The fact query then merges with BufferedCustomers instead of recomputing the lookup steps each time.

6. Advanced patterns for large CSV imports

6.1 Using buffering with Table.Join and Table.NestedJoin

Joins are common performance hotspots when large CSV tables are involved.

Recommended pattern.

  1. Buffer the larger side of the join after necessary filtering and type conversions.
  2. Optionally buffer the smaller side as well if it is referenced in many queries.
  3. Perform the join against the buffered tables.
let FactSales = BufferedFact, DimCustomer = BufferedCustomers, Merged = Table.NestedJoin( FactSales, {"CustomerID"}, DimCustomer, {"CustomerID"}, "Customer", JoinKind.LeftOuter ), Expanded = Table.ExpandTableColumn( Merged, "Customer", {"CustomerName", "Region"}, {"CustomerName", "Region"} ) in Expanded

6.2 Buffering for List.Contains and list-based checks

If you build a list from a table and repeatedly check membership with List.Contains, you should buffer the list once.

let BlacklistTable = Excel.CurrentWorkbook(){[Name = "Blacklist"]}[Content], BlacklistList = List.Buffer(BlacklistTable[CustomerID]), AddFlag = Table.AddColumn( BufferedFact, "IsBlacklisted", each List.Contains(BlacklistList, [CustomerID]), type logical ) in AddFlag

Without List.Buffer, List.Contains could force Power Query to reconstruct the list for each row, which is extremely slow on large datasets.

6.3 Combining buffering with parameterized file paths

For reusable solutions, store the file path and other settings in parameters or configuration tables.

Buffering still applies; you simply insert Table.Buffer at the right point in the query chain.

7. Measuring performance and verifying the impact of buffering

7.1 Using Query Diagnostics (Power Query editor)

To validate whether Table.Buffer actually improves performance, use Query Diagnostics.

  1. Open Power Query Editor.
  2. On the Tools or Diagnostics menu (depending on the version), choose Start Diagnostics.
  3. Refresh the target query.
  4. Stop Diagnostics and review the generated diagnostic queries.

Compare results between buffered and non-buffered versions of the same query, focusing on:

  • Total duration.
  • Number of data source reads (file reads).
  • Memory consumption if visible through external monitoring tools.

7.2 Simple before/after timing

If Diagnostics is not available or you need a quick check, measure refresh duration.

  1. Record refresh time before introducing Table.Buffer.
  2. Apply buffering to the suspected bottleneck tables.
  3. Refresh again and compare times.
Note : Always change one thing at a time when tuning performance. If you introduce multiple changes at once, it becomes difficult to know which change actually helped or hurt.

8. Typical pitfalls and troubleshooting large CSV imports

8.1 Buffering too early in the pipeline

One of the most common mistakes is buffering immediately after reading the CSV, before applying any filters or column pruning.
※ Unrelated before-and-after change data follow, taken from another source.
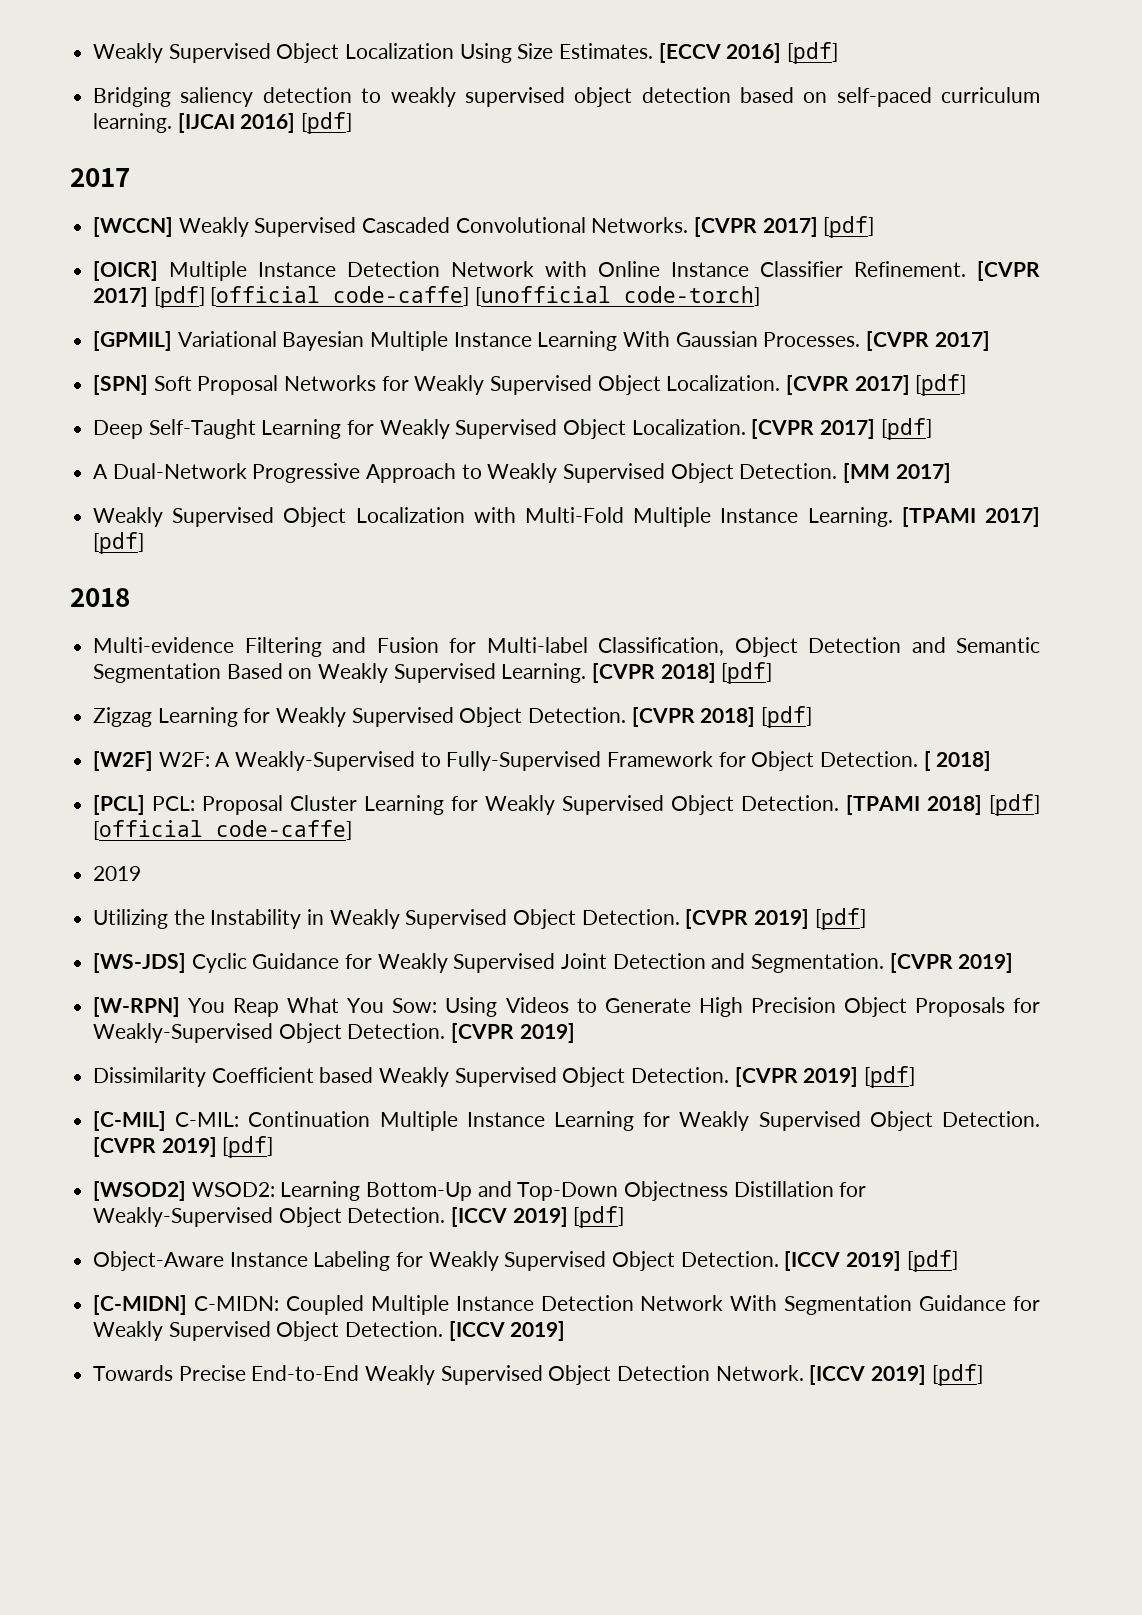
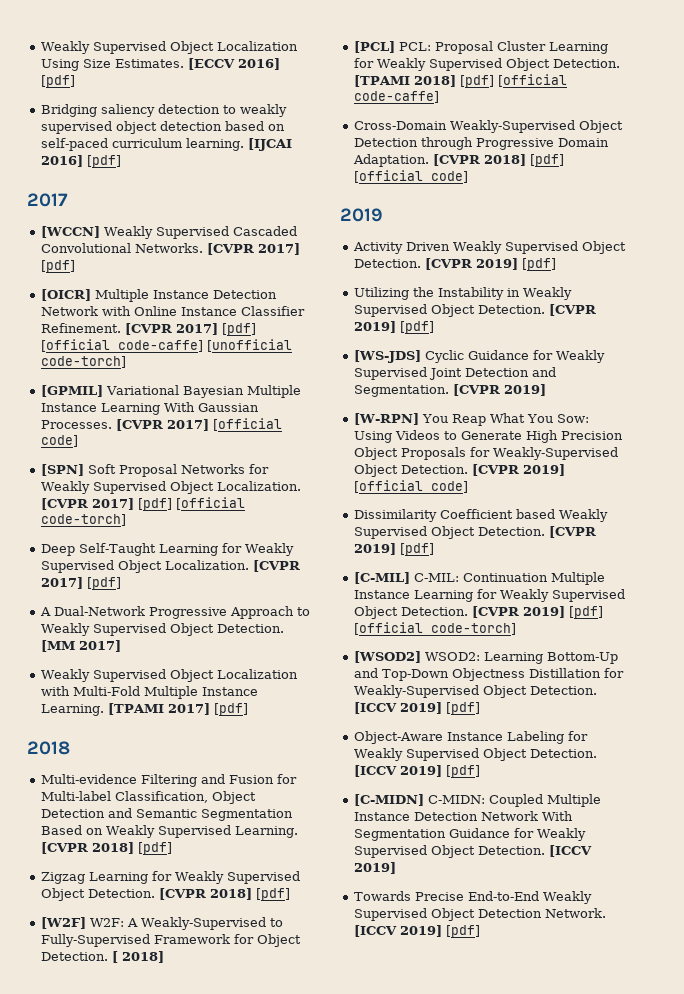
- [GPMIL] Variational Bayesian Multiple Instance Learning With Gaussian Processes. [CVPR 2017]
+ [GPMIL] Variational Bayesian Multiple Instance Learning With Gaussian Processes. [CVPR 2017] [official code]
- [SPN] Soft Proposal Networks for Weakly Supervised Object Localization. [CVPR 2017] [pdf]
+ [SPN] Soft Proposal Networks for Weakly Supervised Object Localization. [CVPR 2017] [pdf] [official code-torch]
+ Cross-Domain Weakly-Supervised Object Detection through Progressive Domain Adaptation. [CVPR 2018] [pdf] [official code]
  2019
+ Activity Driven Weakly Supervised Object Detection. [CVPR 2019] [pdf]
- [W-RPN] You Reap What You Sow: Using Videos to Generate High Precision Object Proposals for Weakly-Supervised Object Detection. [CVPR 2019]
+ [W-RPN] You Reap What You Sow: Using Videos to Generate High Precision Object Proposals for Weakly-Supervised Object Detection. [CVPR 2019] [official code]
- [C-MIL] C-MIL: Continuation Multiple Instance Learning for Weakly Supervised Object Detection. [CVPR 2019] [pdf]
+ [C-MIL] C-MIL: Continuation Multiple Instance Learning for Weakly Supervised Object Detection. [CVPR 2019] [pdf] [official code-torch]

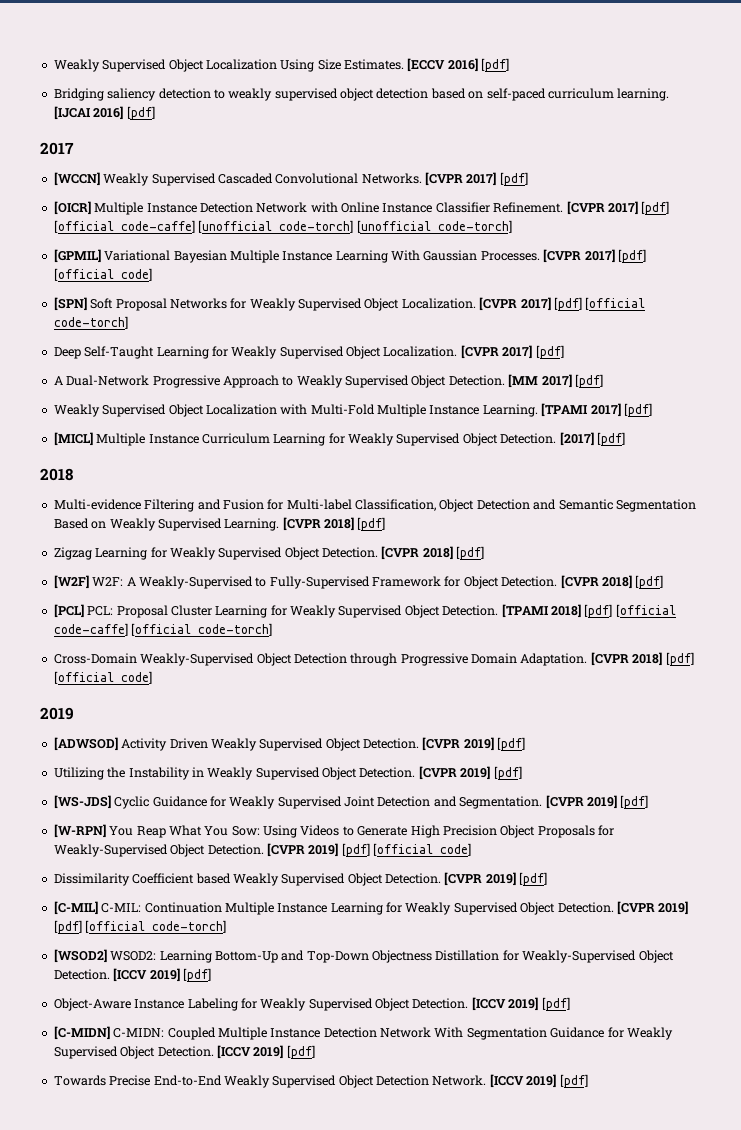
- [CVPR 2017] [pdf] [official code-caffe] [unofficial code-torch]
+ [CVPR 2017] [pdf] [official code-caffe] [unofficial code-torch] [unofficial code-torch]
- [CVPR 2017] [official code]
+ [CVPR 2017] [pdf] [official code]
- [MM 2017]
+ [MM 2017] [pdf]
+ [MICL] Multiple Instance Curriculum Learning for Weakly Supervised Object Detection. [2017] [pdf]
- [W2F] W2F: A Weakly-Supervised to Fully-Supervised Framework for Object Detection. [ 2018]
+ [W2F] W2F: A Weakly-Supervised to Fully-Supervised Framework for Object Detection. [CVPR 2018] [pdf]
- [TPAMI 2018] [pdf] [official code-caffe]
+ [TPAMI 2018] [pdf] [official code-caffe] [official code-torch]
- Activity Driven Weakly Supervised Object Detection.
+ [ADWSOD] Activity Driven Weakly Supervised Object Detection.
- [WS-JDS] Cyclic Guidance for Weakly Supervised Joint Detection and Segmentation. [CVPR 2019]
+ [WS-JDS] Cyclic Guidance for Weakly Supervised Joint Detection and Segmentation. [CVPR 2019] [pdf]
- [CVPR 2019] [official code]
+ [CVPR 2019] [pdf] [official code]
- [C-MIDN] C-MIDN: Coupled Multiple Instance Detection Network With Segmentation Guidance for Weakly Supervised Object Detection. [ICCV 2019]
+ [C-MIDN] C-MIDN: Coupled Multiple Instance Detection Network With Segmentation Guidance for Weakly Supervised Object Detection. [ICCV 2019] [pdf]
This forces unnecessary rows and columns into memory, increasing both memory pressure and refresh time.

Instead, follow this order.

  1. Read from CSV.
  2. Remove unwanted columns.
  3. Filter out irrelevant rows.
  4. Apply basic type conversions.
  5. Only then apply Table.Buffer.

8.2 Buffering intermediate steps that are not reused

Buffering a step that is used only once adds overhead with no benefit.

Use buffering primarily on:

  • Final outputs of staging queries referenced by multiple dependent queries.
  • Lookup or dimension tables used repeatedly across merges and calculations.

8.3 Out-of-memory or crash scenarios

If your CSV is extremely large and the machine has limited RAM, buffering may cause failures.

Mitigation strategies include:

  • Filtering the data to only required date ranges or subsets before buffering.
  • Splitting the CSV into multiple smaller files and loading only relevant subsets.
  • Upgrading to a machine with more RAM or moving the data into a relational database and using query folding instead.

8.4 Incorrect assumption that buffering always speeds things up

Table.Buffer is a targeted performance tool, not a universal accelerator.

Always verify with timing or diagnostics that buffering produces a net benefit for your specific scenario.

9. Practical checklist for large CSV imports with Power Query

The following table summarizes best practices for handling large CSV files using buffering.

Scenario Recommended buffering strategy Notes
Single large CSV used in multiple queries Create a staging query, clean and filter, then apply Table.Buffer at the end. Reference the staging query from all dependent queries.
Large fact table joined to several lookup tables Buffer the fact table and key lookup tables after type conversions and filters. Perform joins against buffered tables to avoid repeated scans.
Membership checks using List.Contains Build a list once and wrap it in List.Buffer. Use the buffered list in custom columns or filters.
Complex branching query logic Buffer the branch output that feeds multiple downstream branches. Prevents recomputation of expensive branches.
Limited memory environment Buffer only after aggressive filtering and column reduction. Monitor memory usage and avoid buffering extremely large tables.

10. Implementation template for reusable buffered CSV imports

Below is a template that you can adapt for your own large CSV imports with Power Query.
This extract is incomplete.